» Try it
Your answer should consist only of the lines below from the one with "none -> <p>smogové" through the one with "00–8. 00 doba", copied exactly.

» Data excerpts
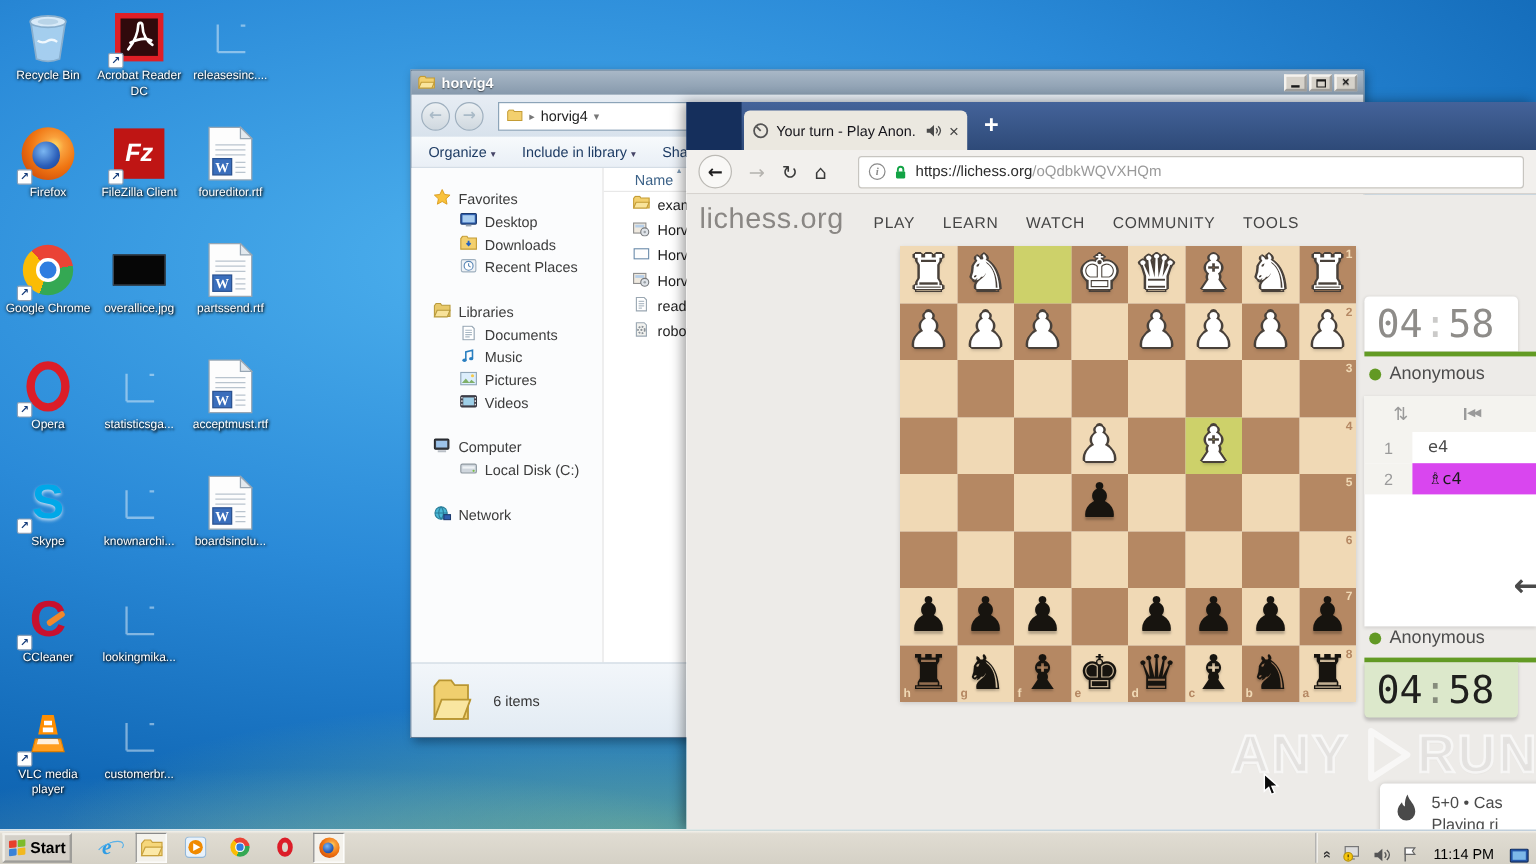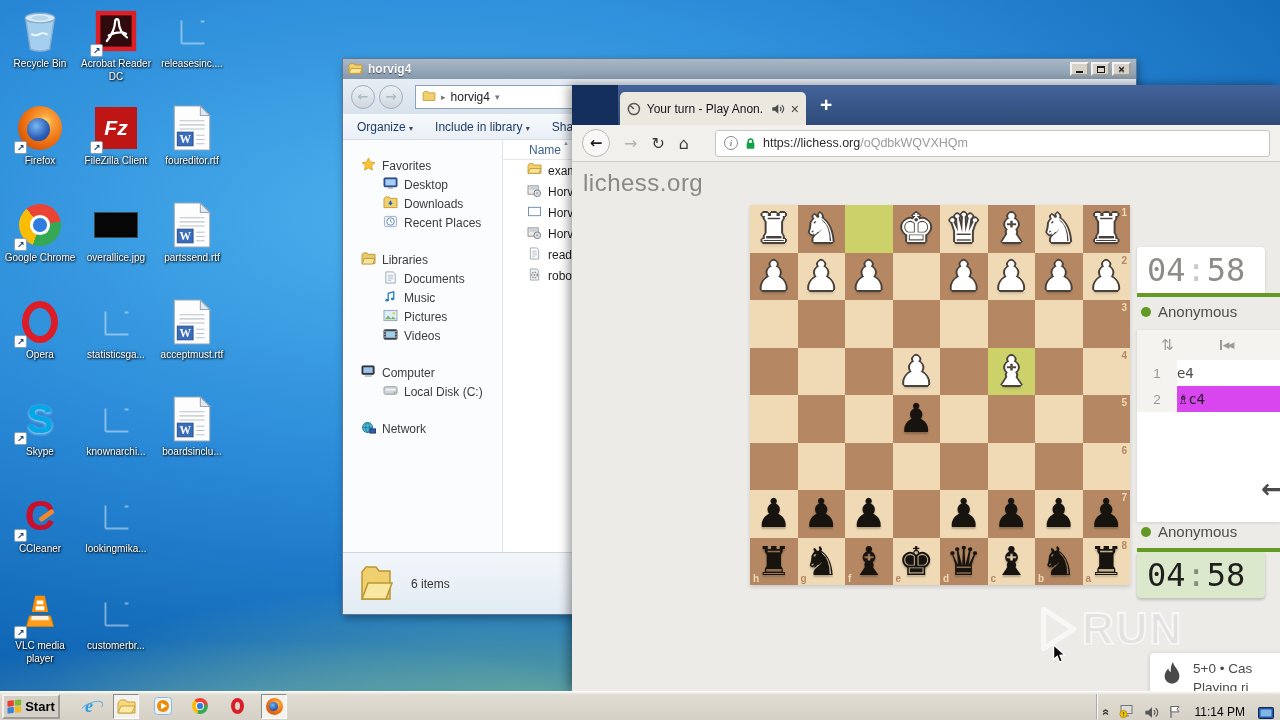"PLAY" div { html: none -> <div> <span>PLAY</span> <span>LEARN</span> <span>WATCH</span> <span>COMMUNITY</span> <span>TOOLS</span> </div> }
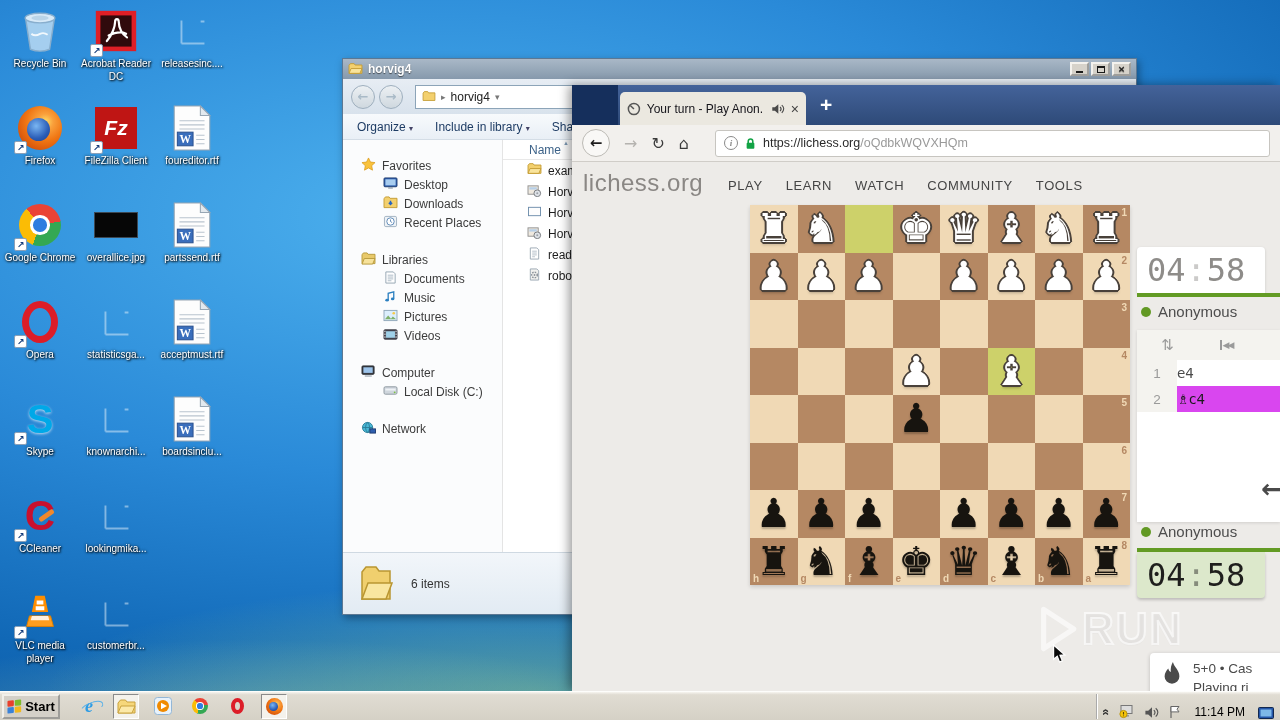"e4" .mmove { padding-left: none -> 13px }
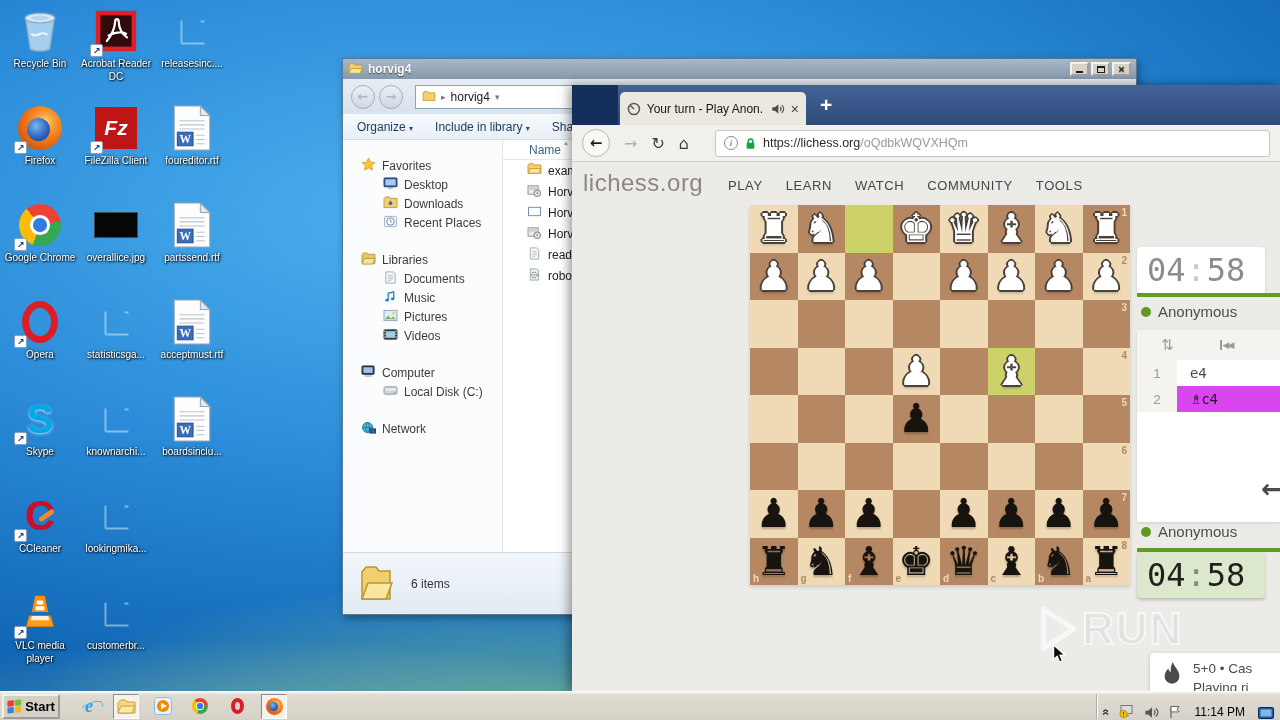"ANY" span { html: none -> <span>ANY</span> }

--

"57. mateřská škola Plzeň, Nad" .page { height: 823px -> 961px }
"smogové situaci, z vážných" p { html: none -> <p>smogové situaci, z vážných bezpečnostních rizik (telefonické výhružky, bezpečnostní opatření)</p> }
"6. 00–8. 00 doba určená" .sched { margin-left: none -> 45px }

» Solution below
"smogové situaci, z vážných" p { html: none -> <p>smogové situaci, z vážných bezpečnostních rizik (telefonické výhružky, bezpečnostní opatření)</p> }
"6. 00–8. 00 doba určená" .sched { margin-left: none -> 45px }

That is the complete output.